Our Risk When Interest Rates Change. The rates of interest we earn on assets and pay on liabilities generally are established contractually for a period of time. Market interest rates change over time. Our loans generally have longer maturities than our deposits. Accordingly, our results of operations, like those of other financial institutions, are impacted by changes in interest rates and the interest rate sensitivity of our assets and liabilities. The risk associated with changes in interest rates and our ability to adapt to these changes is known as interest rate risk and is our most significant market risk.
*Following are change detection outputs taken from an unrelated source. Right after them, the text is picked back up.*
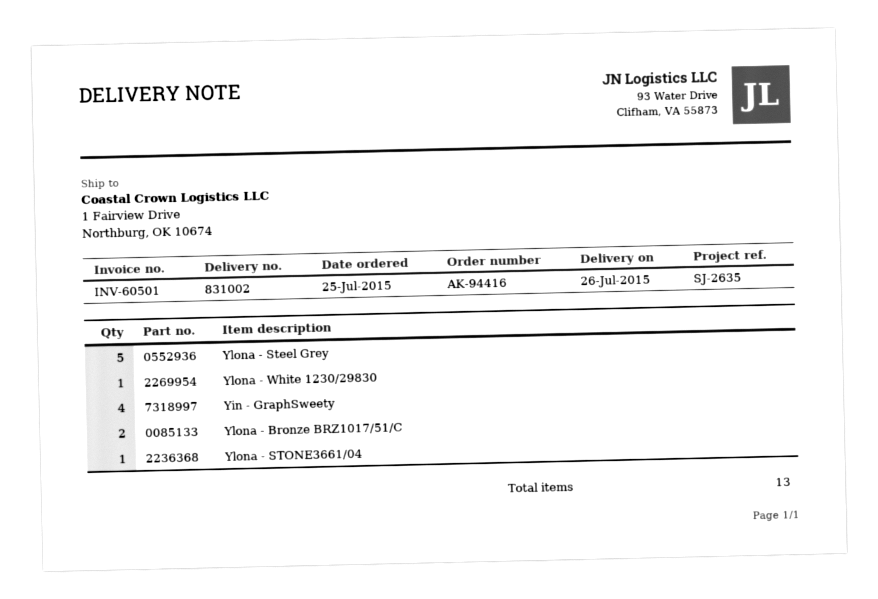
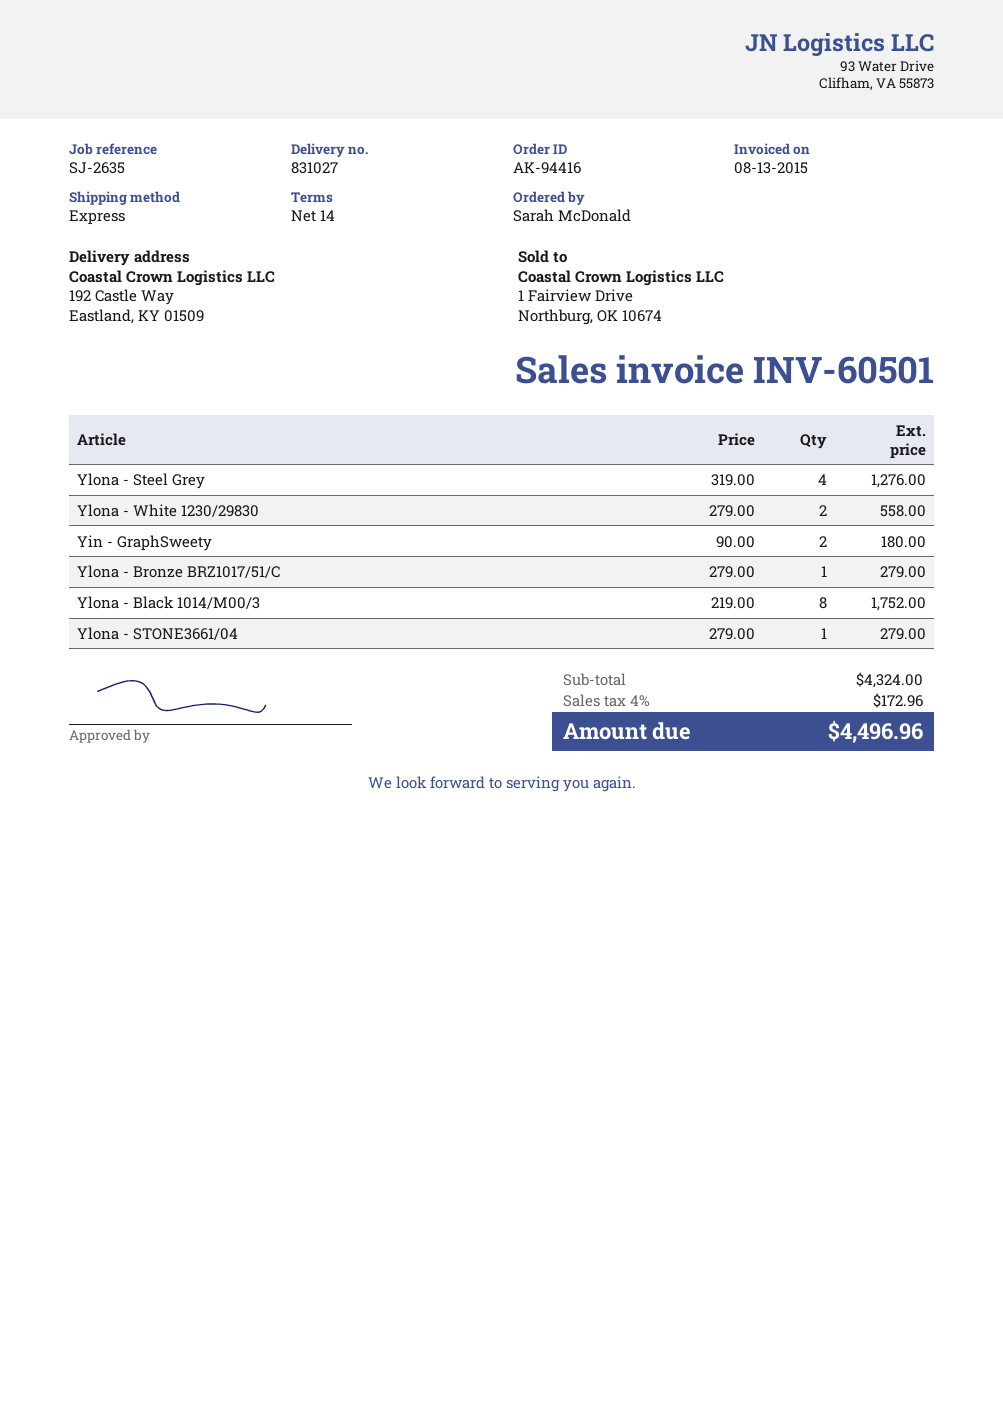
delivery note number: 831002 -> 831027
ship to: 1 Fairview Drive, Northburg, OK 10674 -> 192 Castle Way, Eastland, KY 01509
Ylona - Steel Grey: 5 -> 4
Ylona - White 1230/29830: 1 -> 2
Yin - GraphSweety: 4 -> 2
Ylona - Bronze BRZ1017/51/C: 2 -> 1
Ylona - Black 1014/M00/3: none -> 8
We have utilized the following strategies in our efforts to manage interest rate risk:
we are originating shorter term higher yielding loans, whenever possible;
we have attempted, where possible, to increase balances of non-maturity deposits that are less interest rate sensitive;    
we invest in securities with relatively short average lives, generally less than eight years;
we have added adjustable-rate loans to our loan portfolio;
we utilize brokered certificates of deposit with a call option as a funding source; and
we utilize interest rate swaps to effectively fix the rate on certain FHLB advances.
    We have evaluated the use of derivative instruments to limit the impact of interest rate changes on earnings and cash flows and to lower our cost of borrowing while considering various elements of interest rate risk. We are using interest rate swaps which qualify as a cash flow hedge as a tool to lower the cost of certain FHLB advances as compared to the fixed rates offered by the FHLB for its longer term advances. At September 30, 2023, the Bank held nine interest rate swap agreements with a total notional amount of $125.0 million, a weighted-average fixed interest rate of 1.84%, and weighted average remaining maturity of 36 months. Under the interest rate agreements, the Bank pays a fixed interest rate, and receives a floating rate based on 1-month or 3-month SOFR to coincide with each agreement’s reset frequency for an original term of two to eight years. Concurrently at the onset of each interest rate agreement, the Bank secured a fixed rate FHLB advance that resets to market rate on the same cycle as the corresponding interest rate swap agreement. Entering into these agreements has allowed the Bank to secure fixed rate funding at a lower cost than a traditional fixed rate FHLB advance for comparable terms. We will continue to review similar instruments and may continue to utilize them for interest rate risk management in the future.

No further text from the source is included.